» **PROBLEM**
A single figure is required: the number of lines below in which the word "free" occurs.

» **Source data**
┄┄┄┄┄┄

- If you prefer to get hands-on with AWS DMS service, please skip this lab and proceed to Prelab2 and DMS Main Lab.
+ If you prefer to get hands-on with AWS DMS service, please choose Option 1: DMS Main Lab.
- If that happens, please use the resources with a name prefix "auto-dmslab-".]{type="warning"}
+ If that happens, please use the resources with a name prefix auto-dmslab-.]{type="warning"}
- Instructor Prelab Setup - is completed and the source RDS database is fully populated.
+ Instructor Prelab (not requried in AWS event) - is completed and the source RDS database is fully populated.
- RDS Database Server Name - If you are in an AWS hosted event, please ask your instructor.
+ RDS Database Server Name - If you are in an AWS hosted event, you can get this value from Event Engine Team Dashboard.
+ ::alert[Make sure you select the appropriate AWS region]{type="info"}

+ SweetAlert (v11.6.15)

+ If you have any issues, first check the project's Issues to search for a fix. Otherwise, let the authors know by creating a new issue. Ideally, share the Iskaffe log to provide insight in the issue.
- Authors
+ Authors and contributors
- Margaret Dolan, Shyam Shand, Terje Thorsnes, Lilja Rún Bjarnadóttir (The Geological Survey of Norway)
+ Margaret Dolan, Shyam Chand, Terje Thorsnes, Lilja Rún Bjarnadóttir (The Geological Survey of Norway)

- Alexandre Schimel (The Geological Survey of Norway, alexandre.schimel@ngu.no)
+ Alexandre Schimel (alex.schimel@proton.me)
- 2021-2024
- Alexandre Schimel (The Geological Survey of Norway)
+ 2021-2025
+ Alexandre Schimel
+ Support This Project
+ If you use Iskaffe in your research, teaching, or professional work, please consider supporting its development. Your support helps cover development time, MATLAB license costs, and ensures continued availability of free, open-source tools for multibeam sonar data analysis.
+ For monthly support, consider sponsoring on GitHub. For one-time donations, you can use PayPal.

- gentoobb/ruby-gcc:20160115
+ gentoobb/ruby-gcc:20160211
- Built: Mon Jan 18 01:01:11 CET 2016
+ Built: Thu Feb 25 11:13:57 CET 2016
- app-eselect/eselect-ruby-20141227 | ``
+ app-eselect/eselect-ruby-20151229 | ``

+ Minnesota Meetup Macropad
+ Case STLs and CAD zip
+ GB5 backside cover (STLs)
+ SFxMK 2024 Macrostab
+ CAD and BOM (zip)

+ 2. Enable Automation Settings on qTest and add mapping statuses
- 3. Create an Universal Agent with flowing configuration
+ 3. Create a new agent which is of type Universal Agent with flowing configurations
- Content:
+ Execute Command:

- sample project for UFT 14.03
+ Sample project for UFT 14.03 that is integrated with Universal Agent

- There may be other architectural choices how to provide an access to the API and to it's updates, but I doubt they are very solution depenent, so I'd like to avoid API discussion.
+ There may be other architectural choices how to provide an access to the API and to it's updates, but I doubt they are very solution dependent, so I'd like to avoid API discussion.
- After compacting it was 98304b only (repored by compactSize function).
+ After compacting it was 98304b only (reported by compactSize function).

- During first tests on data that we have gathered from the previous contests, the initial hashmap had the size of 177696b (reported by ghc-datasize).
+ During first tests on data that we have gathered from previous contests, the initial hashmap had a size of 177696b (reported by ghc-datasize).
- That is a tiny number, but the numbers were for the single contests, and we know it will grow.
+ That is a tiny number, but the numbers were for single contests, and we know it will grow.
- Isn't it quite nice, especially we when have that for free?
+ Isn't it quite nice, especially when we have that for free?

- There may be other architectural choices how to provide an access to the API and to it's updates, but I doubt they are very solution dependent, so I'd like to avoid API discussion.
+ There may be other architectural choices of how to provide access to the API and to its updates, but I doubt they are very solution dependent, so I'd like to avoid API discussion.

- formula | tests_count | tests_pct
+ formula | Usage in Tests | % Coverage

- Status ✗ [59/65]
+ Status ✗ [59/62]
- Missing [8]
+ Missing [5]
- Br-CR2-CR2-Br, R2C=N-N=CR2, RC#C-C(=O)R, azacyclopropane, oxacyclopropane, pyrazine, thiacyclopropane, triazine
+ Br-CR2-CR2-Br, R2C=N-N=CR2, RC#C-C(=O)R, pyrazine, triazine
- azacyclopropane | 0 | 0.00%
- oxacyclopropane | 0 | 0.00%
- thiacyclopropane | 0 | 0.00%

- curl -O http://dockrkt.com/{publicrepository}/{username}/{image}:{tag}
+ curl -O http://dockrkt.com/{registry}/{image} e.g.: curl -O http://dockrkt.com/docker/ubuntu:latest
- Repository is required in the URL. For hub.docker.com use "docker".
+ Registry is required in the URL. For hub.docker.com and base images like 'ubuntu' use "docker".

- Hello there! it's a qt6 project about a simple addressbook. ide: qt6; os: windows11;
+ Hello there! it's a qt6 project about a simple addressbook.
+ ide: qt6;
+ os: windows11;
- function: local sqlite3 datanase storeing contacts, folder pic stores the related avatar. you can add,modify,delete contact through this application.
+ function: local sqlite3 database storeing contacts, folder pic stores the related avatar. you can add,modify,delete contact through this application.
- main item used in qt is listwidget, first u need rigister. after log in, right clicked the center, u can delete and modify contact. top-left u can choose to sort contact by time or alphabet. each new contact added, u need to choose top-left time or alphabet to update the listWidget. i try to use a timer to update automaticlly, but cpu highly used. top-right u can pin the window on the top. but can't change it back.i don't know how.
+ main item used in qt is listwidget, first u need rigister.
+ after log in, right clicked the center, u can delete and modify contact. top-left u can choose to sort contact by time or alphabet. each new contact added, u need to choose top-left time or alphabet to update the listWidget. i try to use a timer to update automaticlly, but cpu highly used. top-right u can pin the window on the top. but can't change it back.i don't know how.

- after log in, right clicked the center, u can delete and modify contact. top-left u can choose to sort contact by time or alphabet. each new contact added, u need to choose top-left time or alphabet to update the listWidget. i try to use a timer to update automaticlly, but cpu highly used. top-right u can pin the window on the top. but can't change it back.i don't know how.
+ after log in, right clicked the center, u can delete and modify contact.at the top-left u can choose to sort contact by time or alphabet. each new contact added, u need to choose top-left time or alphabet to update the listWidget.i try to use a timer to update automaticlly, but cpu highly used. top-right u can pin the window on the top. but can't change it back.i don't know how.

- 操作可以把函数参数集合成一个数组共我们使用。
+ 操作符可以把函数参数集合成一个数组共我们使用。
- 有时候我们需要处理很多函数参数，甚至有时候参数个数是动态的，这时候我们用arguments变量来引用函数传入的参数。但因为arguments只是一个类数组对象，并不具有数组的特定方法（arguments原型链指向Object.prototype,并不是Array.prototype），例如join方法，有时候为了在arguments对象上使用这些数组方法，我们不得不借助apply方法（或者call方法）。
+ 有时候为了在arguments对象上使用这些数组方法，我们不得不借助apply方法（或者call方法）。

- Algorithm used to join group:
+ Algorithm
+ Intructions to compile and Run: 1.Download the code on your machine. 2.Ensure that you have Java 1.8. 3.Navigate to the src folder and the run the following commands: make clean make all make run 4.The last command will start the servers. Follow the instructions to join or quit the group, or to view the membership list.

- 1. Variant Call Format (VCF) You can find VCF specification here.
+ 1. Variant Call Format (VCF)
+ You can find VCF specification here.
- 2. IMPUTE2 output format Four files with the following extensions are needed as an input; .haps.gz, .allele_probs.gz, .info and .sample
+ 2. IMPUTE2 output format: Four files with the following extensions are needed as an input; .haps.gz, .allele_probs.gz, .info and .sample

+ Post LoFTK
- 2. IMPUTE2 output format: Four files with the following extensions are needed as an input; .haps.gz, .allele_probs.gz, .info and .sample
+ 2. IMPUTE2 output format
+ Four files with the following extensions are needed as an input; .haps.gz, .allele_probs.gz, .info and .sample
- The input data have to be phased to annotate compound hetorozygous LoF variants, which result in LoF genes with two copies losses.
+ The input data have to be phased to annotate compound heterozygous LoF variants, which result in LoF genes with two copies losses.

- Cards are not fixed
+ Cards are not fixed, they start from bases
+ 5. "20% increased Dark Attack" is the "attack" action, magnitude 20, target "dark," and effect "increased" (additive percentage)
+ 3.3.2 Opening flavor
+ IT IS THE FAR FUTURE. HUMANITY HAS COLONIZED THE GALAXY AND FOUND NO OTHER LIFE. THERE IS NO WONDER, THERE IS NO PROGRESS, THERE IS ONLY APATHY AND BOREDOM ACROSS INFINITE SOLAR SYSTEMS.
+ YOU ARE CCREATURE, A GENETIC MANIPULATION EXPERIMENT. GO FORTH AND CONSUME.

┄┄┄┄┄┄

» **OUTPUT OF THE TASK**
3